ENTRIES SUPPLIED =>
=== Section Start ===

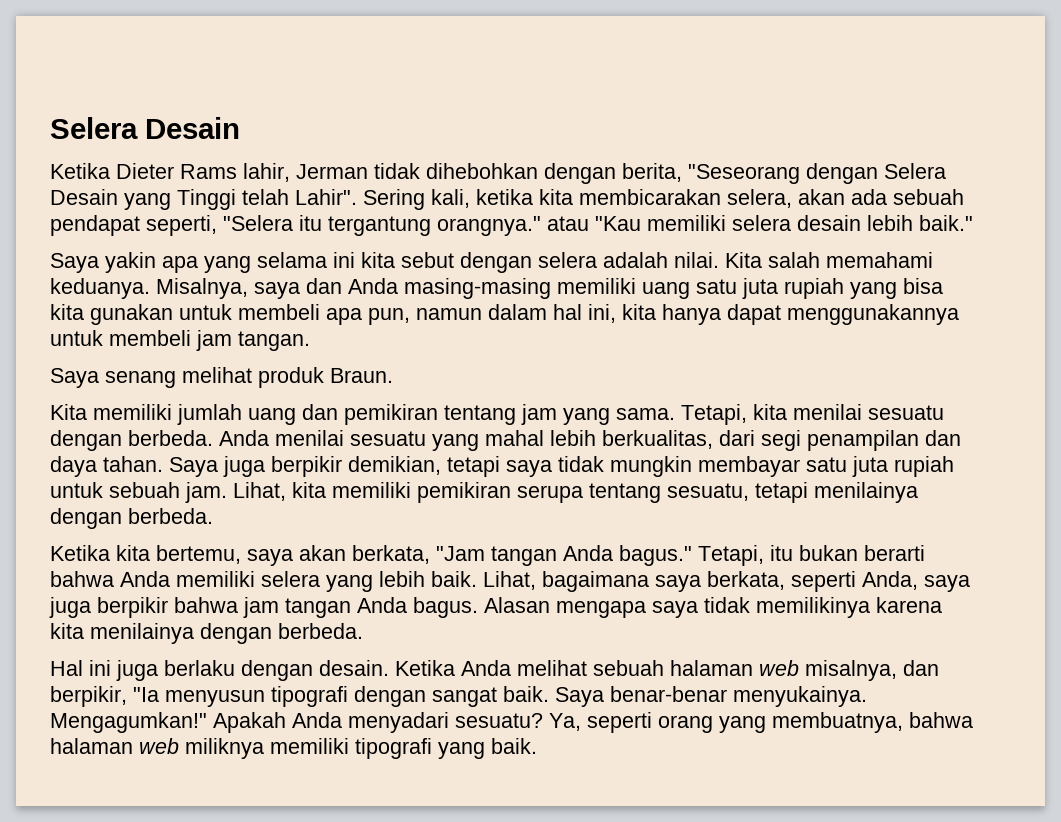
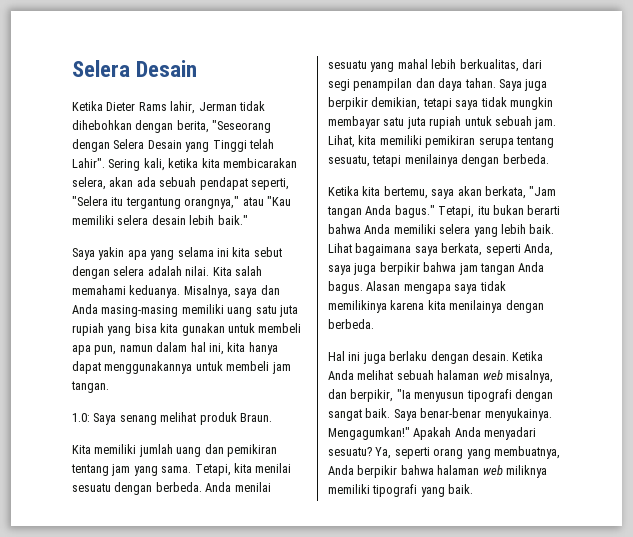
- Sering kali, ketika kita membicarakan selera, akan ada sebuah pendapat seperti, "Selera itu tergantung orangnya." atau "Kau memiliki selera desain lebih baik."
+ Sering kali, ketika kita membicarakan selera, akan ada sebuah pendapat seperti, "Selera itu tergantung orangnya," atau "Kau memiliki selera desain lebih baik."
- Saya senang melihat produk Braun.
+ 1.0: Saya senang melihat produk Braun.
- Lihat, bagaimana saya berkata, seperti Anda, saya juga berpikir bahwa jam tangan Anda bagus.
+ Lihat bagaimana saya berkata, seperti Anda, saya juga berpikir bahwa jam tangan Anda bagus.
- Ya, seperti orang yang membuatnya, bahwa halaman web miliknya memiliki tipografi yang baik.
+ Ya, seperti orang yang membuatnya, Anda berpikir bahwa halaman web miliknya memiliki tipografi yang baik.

=== Section End ===
=== Section Start ===

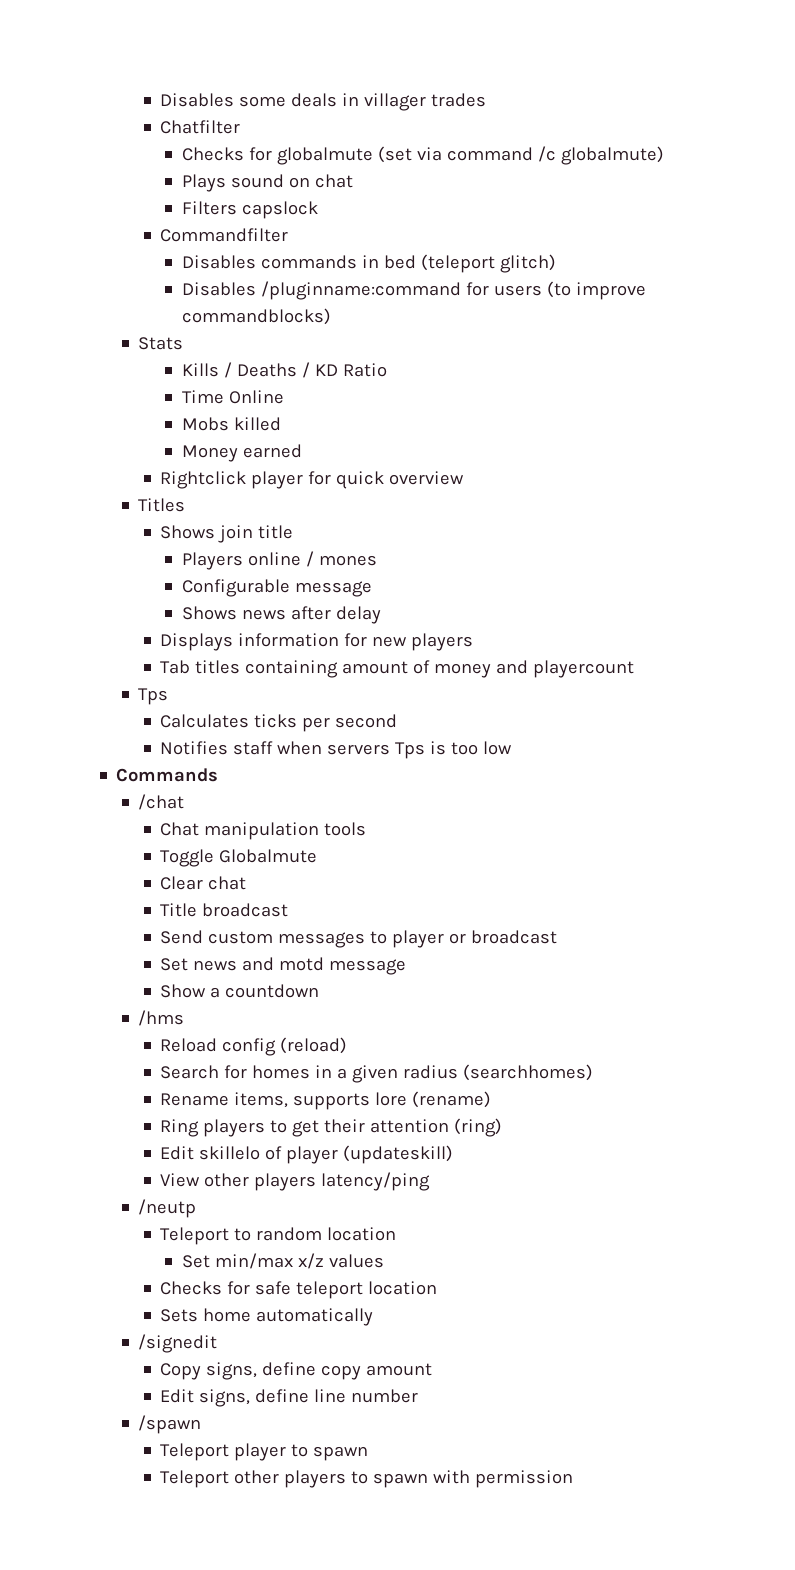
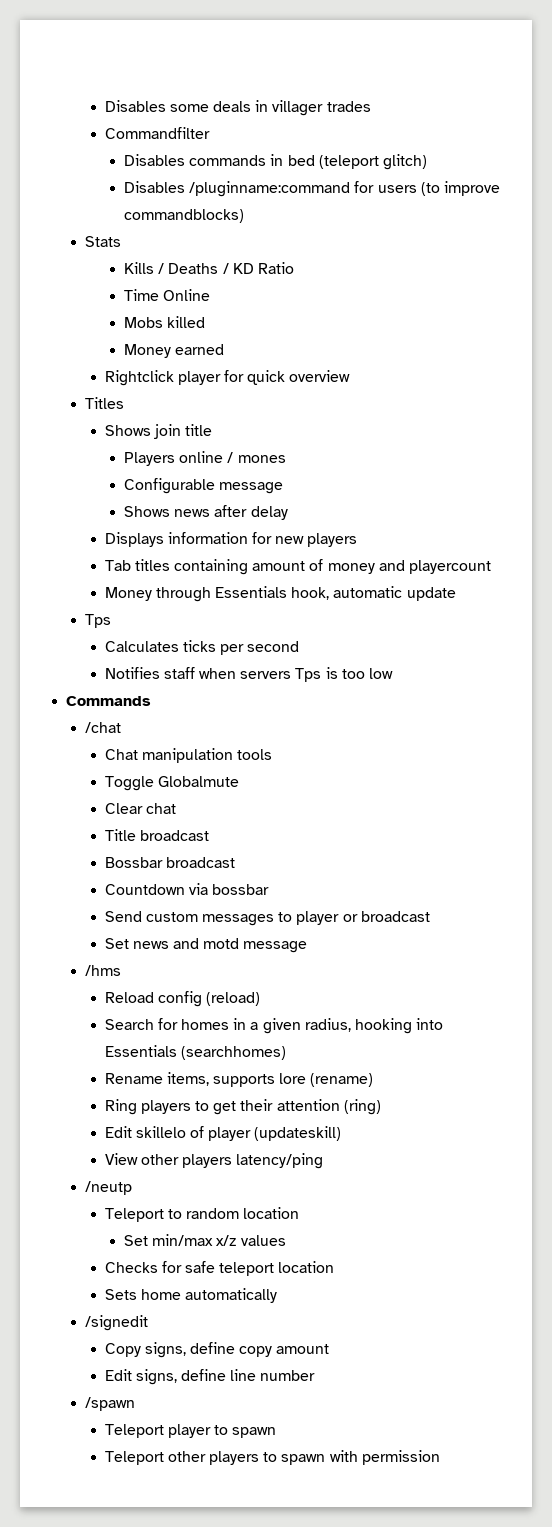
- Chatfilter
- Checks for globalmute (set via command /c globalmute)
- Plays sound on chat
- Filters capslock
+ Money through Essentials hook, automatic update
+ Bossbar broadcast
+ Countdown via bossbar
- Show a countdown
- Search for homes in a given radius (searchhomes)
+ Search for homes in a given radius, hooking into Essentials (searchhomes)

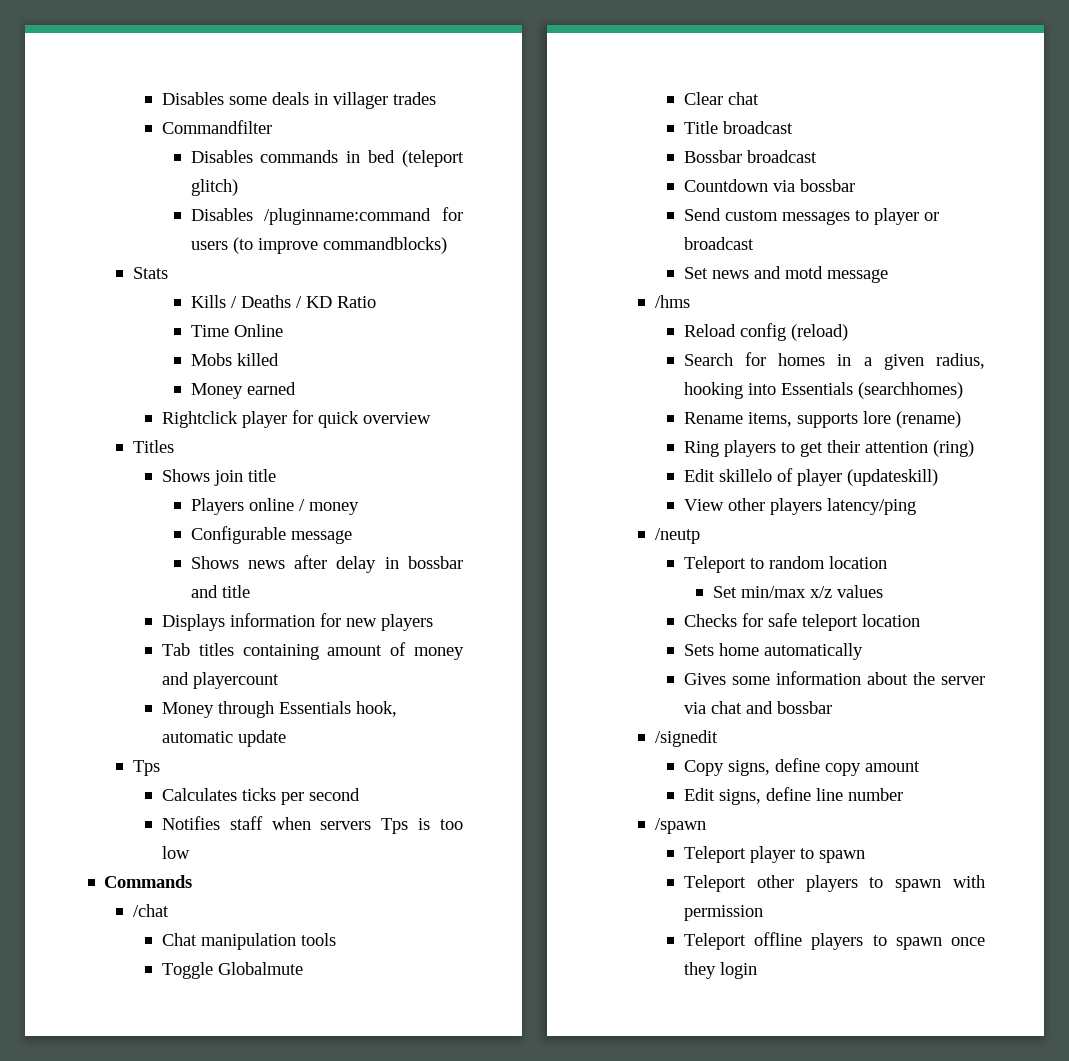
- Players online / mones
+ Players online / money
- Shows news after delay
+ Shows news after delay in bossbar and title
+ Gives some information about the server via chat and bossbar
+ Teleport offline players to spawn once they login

=== Section End ===

BRIEF => Say how many lines of the data hold the word "tergantung", and leave out everything but the number.

RESPONSE FOR THIS EXERCISE => 2